Credit Neikrug’s programming. Since this is the SFCMF’s 40th season, expectations run high, with some unusual and costly programs on the docket. Neikrug’s magic formula for inventing a season involves striking a balance among three elements: contemporary, state-of-the-art pieces; high-quality unfamiliar or unknown works from any period; and those iconic must-dos.


The festival’s contemporary repertoire this summer includes four SFCMF commissions and co-commissions. A young American composer, Helen Grime, appears on the first concert, July 15/16, with the premiere of her work, “Snow and Snow.” Another world premiere, on July 26, features the internationally renowned composer, Magnus Lindberg. Two more American commissions arrive later in the season: David Del Tredici’s String Quartet No. 2 on August 12 and Aaron Jay Kernis’ “Perpetual Chaconne” on August 13.

That second programming element comes in two parts—remarkable works by secondary composers and little-heard works by the big guys. Among the former, witness a couple of Dohnányi pieces and piano quintets by Elgar and Zdeněk Fibich, for example. As for the latter, well, just stand back. Four large-scale, rarely performed 20th-century masterworks promise to be the season’s centerpiece.


To wit: Berg’s post-Wozzeck Chamber Concerto, for 16 instrumentalists with Oliver Knussen conducting, appears on the July 29/30 concerts.

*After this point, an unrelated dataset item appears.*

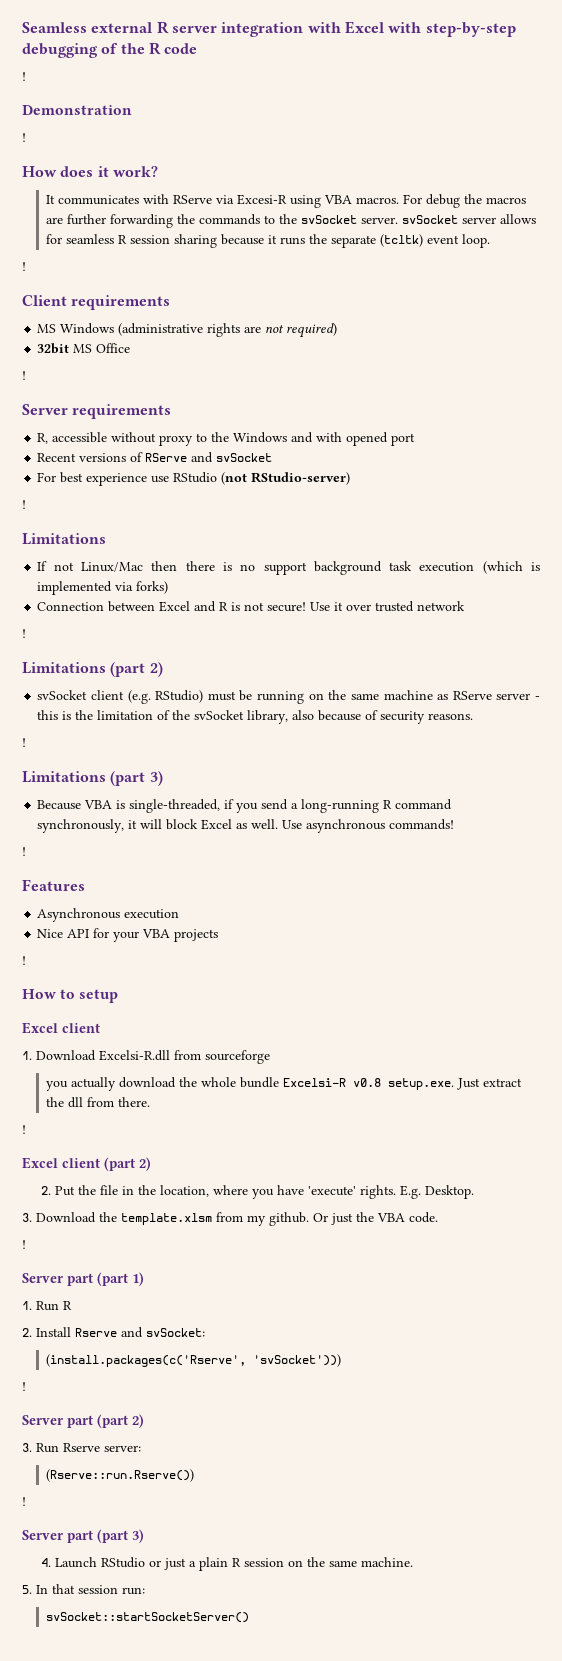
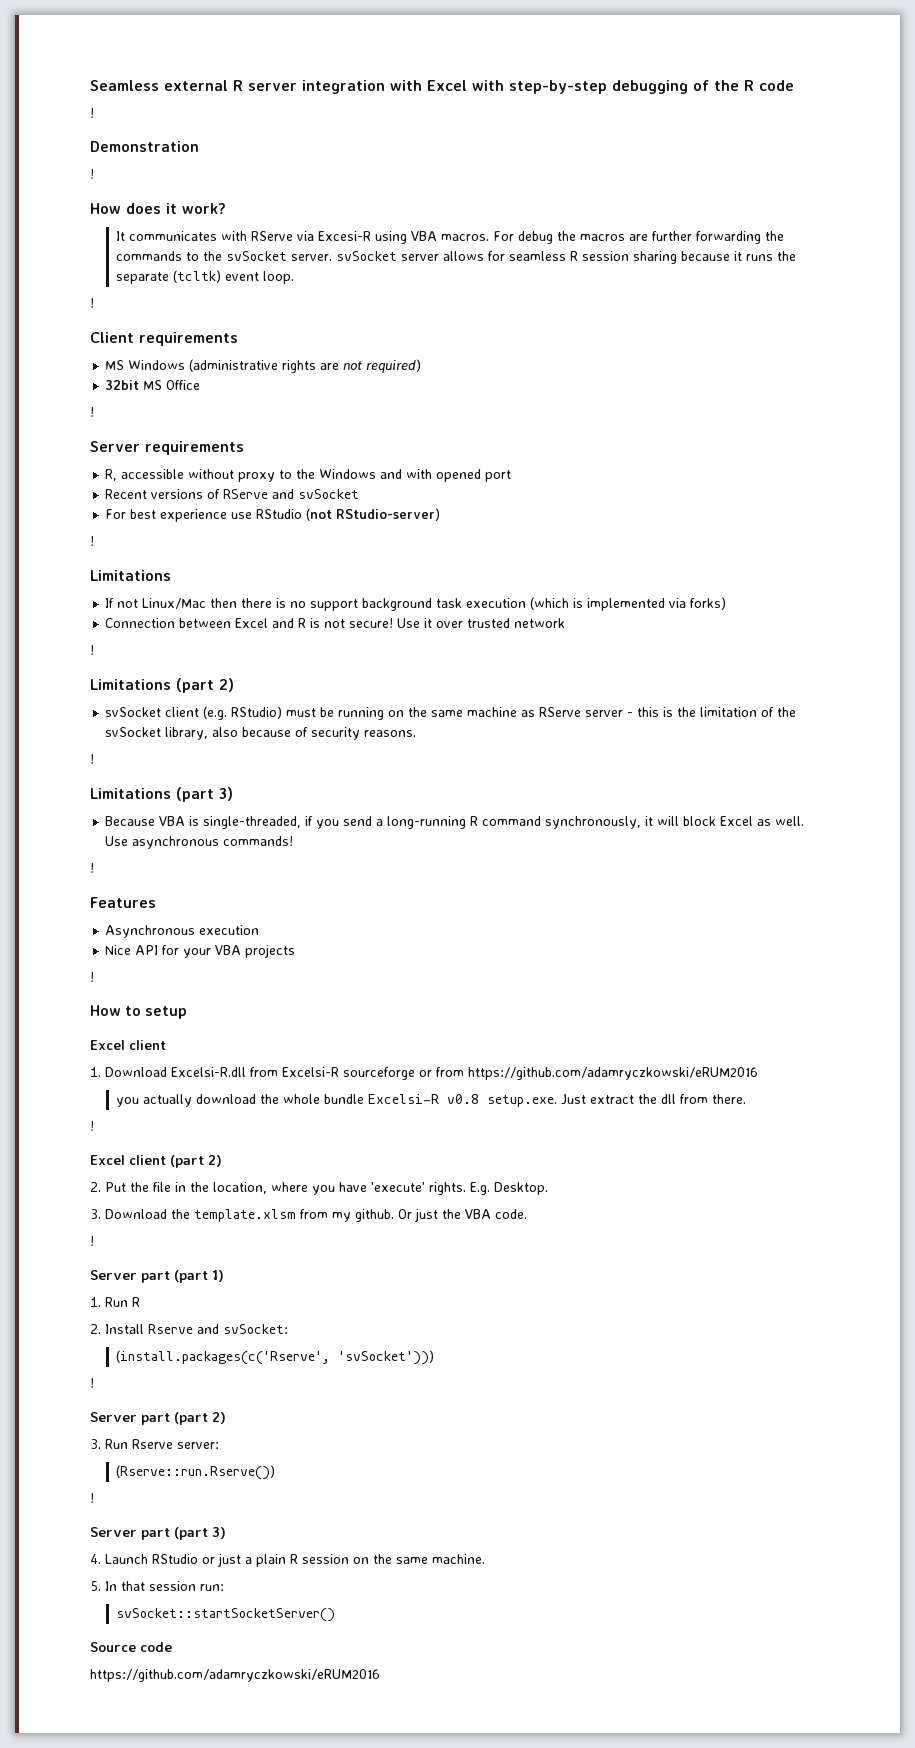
(201, 1055) none -> [282,1067,339,1077] Excelsi-R
(270, 1057) none -> [419,1067,758,1080] or from https://github.com/adamryczkowski/eRUM2016
(250, 1617) none -> [90,1642,172,1652] [90,1669,380,1682] // Source code // https://github.com/adamryczkowski/eRUM2016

Next, Alan Gilbert leads Schoenberg’s Chamber Symphony No. 1 on August 5/6 and his Chamber Symphony No. 2 on Aug. 8/9. Then, with Gilbert still in charge, Richard Strauss’ late (1943) Sonatina No. 1, for 16 wind instruments, will be heard Aug. 12.


Not to be neglected, Neikrug’s warhorse strategy includes both Mozart piano quartets, the Mendelssohn Octet, string sextets by Brahms and Dvořák, abundant scatterings of Bach and Beethoven, and to conclude the season, Schubert’s ineffable C Major String Quintet.


Among the artists new to the festival this season, bass-baritone Luca Pisaroni—singing Maometto II in Rossini’s eponymous opera—will be soloist in a couple of Bach cantatas and a selection from Schubert’s Schwanengesang. Another newcomer, pianist Kirill Gerstein, the current holder of the prestigious Gilmore Award, delivers a solo recital on July 24 featuring Schumann’s “Carnaval” plus some Gershwin arrangements—a not-to-miss concert that’s another of the festival’s popular noon offerings.


Other unmissable programs, in addition to those mentioned earlier, include the July 27 tribute to the late Peter Lieberson with music by Knussen and Lindberg as well as Lieberson; the quirky Schoenberg/Kreisler/Johann Strauss put-together on Aug. 8/9; and the all-Schubert concert closing the season on Aug. 20.

But that’s just a start. The SFCMF’s bountiful 2012 season, what with 44 concerts featuring 36 different programs, promises to be a glorious 40th. Which may be yet more proof that nothing succeeds like excess.